Fake news concept and hoax journalistic reporting as a person with a long liar nose shaped as text as false media reporting metaphor and fraudulent deceptive disinformation with 3D illustration elements.

A moda é informar e transformar os fatos da forma que convier. Verdade? Bem, mais ou menos. O dever de relatar um fato da forma mais correta e verdadeira não é algo simples, pois entre a notícia averiguada e a sua publicação se encontra um lamaçal de açodamento e, nele, uma penca de irresponsáveis loucos pelo vício da “primeira mão”.

Não restam dúvidas de que informar em primeira mão algo de relevância causa uma ação de serotonina sem precedentes, contudo, e as responsabilidades que podem vir a surgir desse ímpeto de atirar e depois checar?

No mundo das mídias sociais essa precaução com o que se divulga não vem sendo feito de forma correta por muitos. Alguns sites embarcaram na mesma situação, ou seja, assume-se o risco de responder futuramente por danos morais, mas não se deixa de noticiar.

Quantas vezes o sangue não é sinal de homicídio, o carro virado não é prova cabal de um acidente e um corpo estendido na rua não é constatação de atropelamento?

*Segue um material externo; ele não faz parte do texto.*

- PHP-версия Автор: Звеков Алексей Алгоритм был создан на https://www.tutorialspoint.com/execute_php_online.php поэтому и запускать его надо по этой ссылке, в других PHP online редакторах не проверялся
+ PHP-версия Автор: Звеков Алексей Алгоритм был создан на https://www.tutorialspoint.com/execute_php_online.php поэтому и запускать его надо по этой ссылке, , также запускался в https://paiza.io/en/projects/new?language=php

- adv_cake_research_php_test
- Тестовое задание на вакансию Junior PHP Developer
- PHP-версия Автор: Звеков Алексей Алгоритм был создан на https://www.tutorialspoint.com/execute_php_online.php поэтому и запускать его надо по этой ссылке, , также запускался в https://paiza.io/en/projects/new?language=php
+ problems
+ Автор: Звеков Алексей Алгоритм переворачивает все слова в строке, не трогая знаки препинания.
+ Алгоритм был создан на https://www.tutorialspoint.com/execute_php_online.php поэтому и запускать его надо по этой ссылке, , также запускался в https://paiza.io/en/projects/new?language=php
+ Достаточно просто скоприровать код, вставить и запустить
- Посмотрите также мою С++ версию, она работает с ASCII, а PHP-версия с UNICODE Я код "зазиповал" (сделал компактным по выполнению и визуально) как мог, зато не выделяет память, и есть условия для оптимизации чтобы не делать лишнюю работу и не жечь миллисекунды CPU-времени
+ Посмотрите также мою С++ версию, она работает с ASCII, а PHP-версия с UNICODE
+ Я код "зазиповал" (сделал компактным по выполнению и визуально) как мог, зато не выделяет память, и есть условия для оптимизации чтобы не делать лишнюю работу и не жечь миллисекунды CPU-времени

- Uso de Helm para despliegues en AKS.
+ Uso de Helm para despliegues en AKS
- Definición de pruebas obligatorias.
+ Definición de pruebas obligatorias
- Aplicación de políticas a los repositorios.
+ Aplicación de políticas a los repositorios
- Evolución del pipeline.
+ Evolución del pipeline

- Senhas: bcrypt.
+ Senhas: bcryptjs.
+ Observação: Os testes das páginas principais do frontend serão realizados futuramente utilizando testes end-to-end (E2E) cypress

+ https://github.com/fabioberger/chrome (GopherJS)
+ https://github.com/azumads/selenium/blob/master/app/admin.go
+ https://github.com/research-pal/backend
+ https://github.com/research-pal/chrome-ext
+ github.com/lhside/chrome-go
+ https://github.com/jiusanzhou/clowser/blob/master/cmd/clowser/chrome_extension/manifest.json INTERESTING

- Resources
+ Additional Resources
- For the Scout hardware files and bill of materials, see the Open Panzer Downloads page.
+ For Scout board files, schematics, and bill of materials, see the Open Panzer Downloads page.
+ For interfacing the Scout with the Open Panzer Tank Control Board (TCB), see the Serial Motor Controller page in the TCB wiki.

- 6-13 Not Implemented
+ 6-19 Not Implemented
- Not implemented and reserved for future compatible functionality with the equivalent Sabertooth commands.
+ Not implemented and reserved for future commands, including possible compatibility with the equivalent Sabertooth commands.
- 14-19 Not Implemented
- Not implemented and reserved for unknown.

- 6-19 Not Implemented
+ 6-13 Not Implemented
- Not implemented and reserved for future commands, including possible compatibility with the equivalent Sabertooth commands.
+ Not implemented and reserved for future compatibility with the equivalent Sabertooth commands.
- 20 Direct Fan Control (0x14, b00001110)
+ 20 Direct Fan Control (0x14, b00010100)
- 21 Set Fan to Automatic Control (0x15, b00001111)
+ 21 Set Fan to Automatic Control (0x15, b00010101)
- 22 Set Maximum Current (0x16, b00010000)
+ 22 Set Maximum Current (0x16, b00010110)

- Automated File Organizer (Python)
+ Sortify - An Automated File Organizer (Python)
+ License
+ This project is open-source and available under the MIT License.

Atualmente, com o crescimento avassalador de novos personagens nas redes sociais, fruto de nossa amada democracia, as notícias nem sempre estão sendo postas à mesa da melhor forma.

Parcela considerável da população recebe lixos informativos gerados por pessoas inescrupulosas e sem qualquer comprometimento com o que se prepõe a fazer.

O resultado dessa irresponsabilidade é um punhado de pessoas enganadas que sem a malícia de checar, difundem o que leem, numa reação em cadeia deplorável, maléfica e causadora de danos irreparáveis.

Dizem por aí que jornalismo é tirar a venda dos olhos de quem não conhece a verdade. Pois é, essa verdade não pode ser modificada para satisfazer o ego de quem escreve e sonha com aquilo que está publicando ou com o intuito de mexer de forma vil com massas populares.

O verdadeiro jornalismo dá trabalho, pois, às vezes fere, incomoda, causa ódio, ameaças, desconfortos, mas entra como antibiótico nas vísceras dos incomodados, servindo como seta certeira no alvo.

No jornalismo, não há fibrose. O atingido pela calúnia ou injúria não se recompõe. As feridas abertas pela notícia mentirosa e danosa são de difícil cicatrização e quando se consegue na Justiça uma retratação ela nunca conseguirá refazer o cetim rasgado pela falsa informação.

Precisamos manter a informação como ponto crucial para a formação de pensamento e repudiar quem usa os meios de comunicação de forma covarde e irresponsável visando apenas destruir terceiros pelo simples desejo de fazer o mal.